Defendant's remaining allegations of ineffective assistance of counsel are unpersuasive. Defendant has not identified any materials that his counsel failed to obtain in pretrial discovery, and we note that the People employed an open file discovery policy (see People v. Moyer, 75 AD3d 1004, 1007 [2010] ). The record reveals that defense counsel actively participated in Huntley and Wade hearings, and made posthearing submissions that County Court characterized as “very good.” Defendant has not shown that other pretrial motions or hearings were necessary or had any likelihood of success (see People v. Workman, 277 A.D.2d 1029, 1031–1032 [2000], lv denied 96 N.Y.2d 764 [2001]; compare People v.

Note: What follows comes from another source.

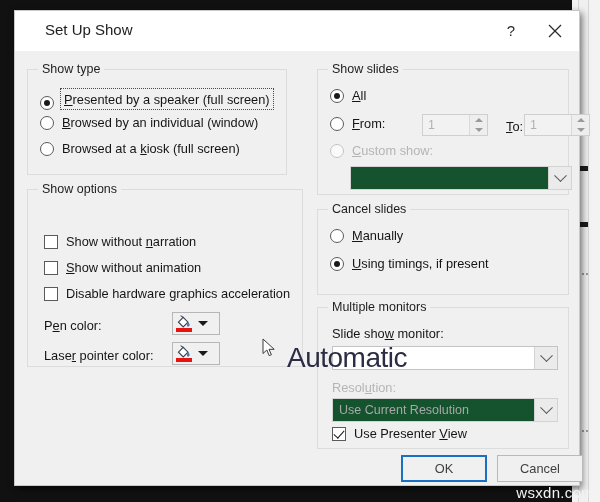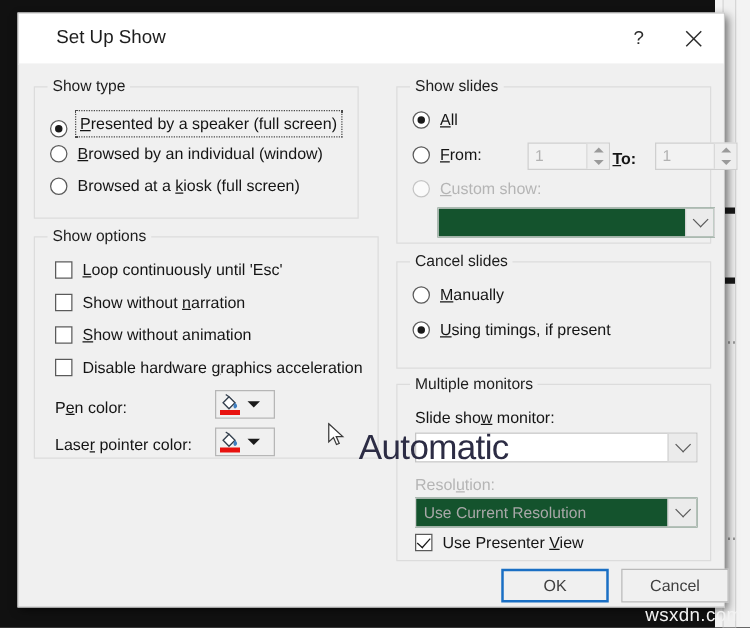"To:" div.field-label { font-weight: bold -> none; left: 172px -> 188px }
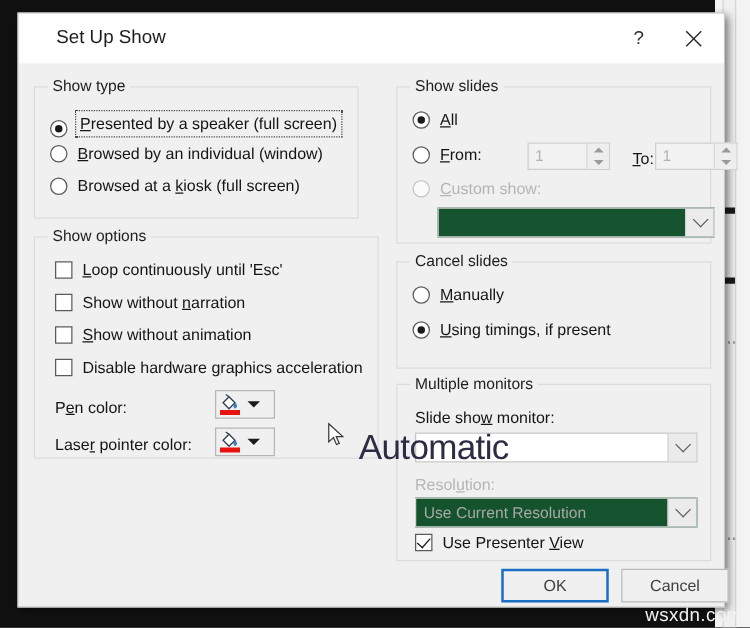"Loop continuously until 'Esc'" div.row { html: <div> <span></span> <span><u>L</u>oop continuously until 'Esc'</span> </div> -> none }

Kirk, 290 A.D.2d 805, 807–808 [2002] ). Counsel also applied—albeit unsuccessfully—for funds to retain a DNA expert. Viewing the record as a whole, counsel pursued a consistent, cogent theory of defense, made successful objections, engaged in thorough cross-examination of the People's witnesses, and otherwise provided defendant with “meaningful representation” (People v. Baldi, 54 N.Y.2d 137, 147 [1981]; see People v. Jones, 101 AD3d 1241, 1243 [2012], lv denied 21 NY3d 944 [2013] ).

ORDERED that the judgment is affirmed.


1.  County Court granted the People's motion to dismiss the criminal sexual act conviction as a lesser included offense, as recorded in the certificate of conviction.

2.  Defendant's motion stated that “rates for medical experts and a CV for a forensic DNA expert” were attached, but there is no such attachment in the record. Defendant's posttrial motion to set aside the jury verdict asserted that the cost of hiring a DNA expert before trial would have exceeded $5,000.

3.  Defendant asserted that the DNA report could not have been produced earlier as the relative who paid for it could not afford to do so before the trial.

4.  Notably, defense counsel had also warned jurors during his opening statement that they would see disturbing photographs of the victim's injuries.


ROSE, J.P., STEIN and McCARTHY, JJ., concur.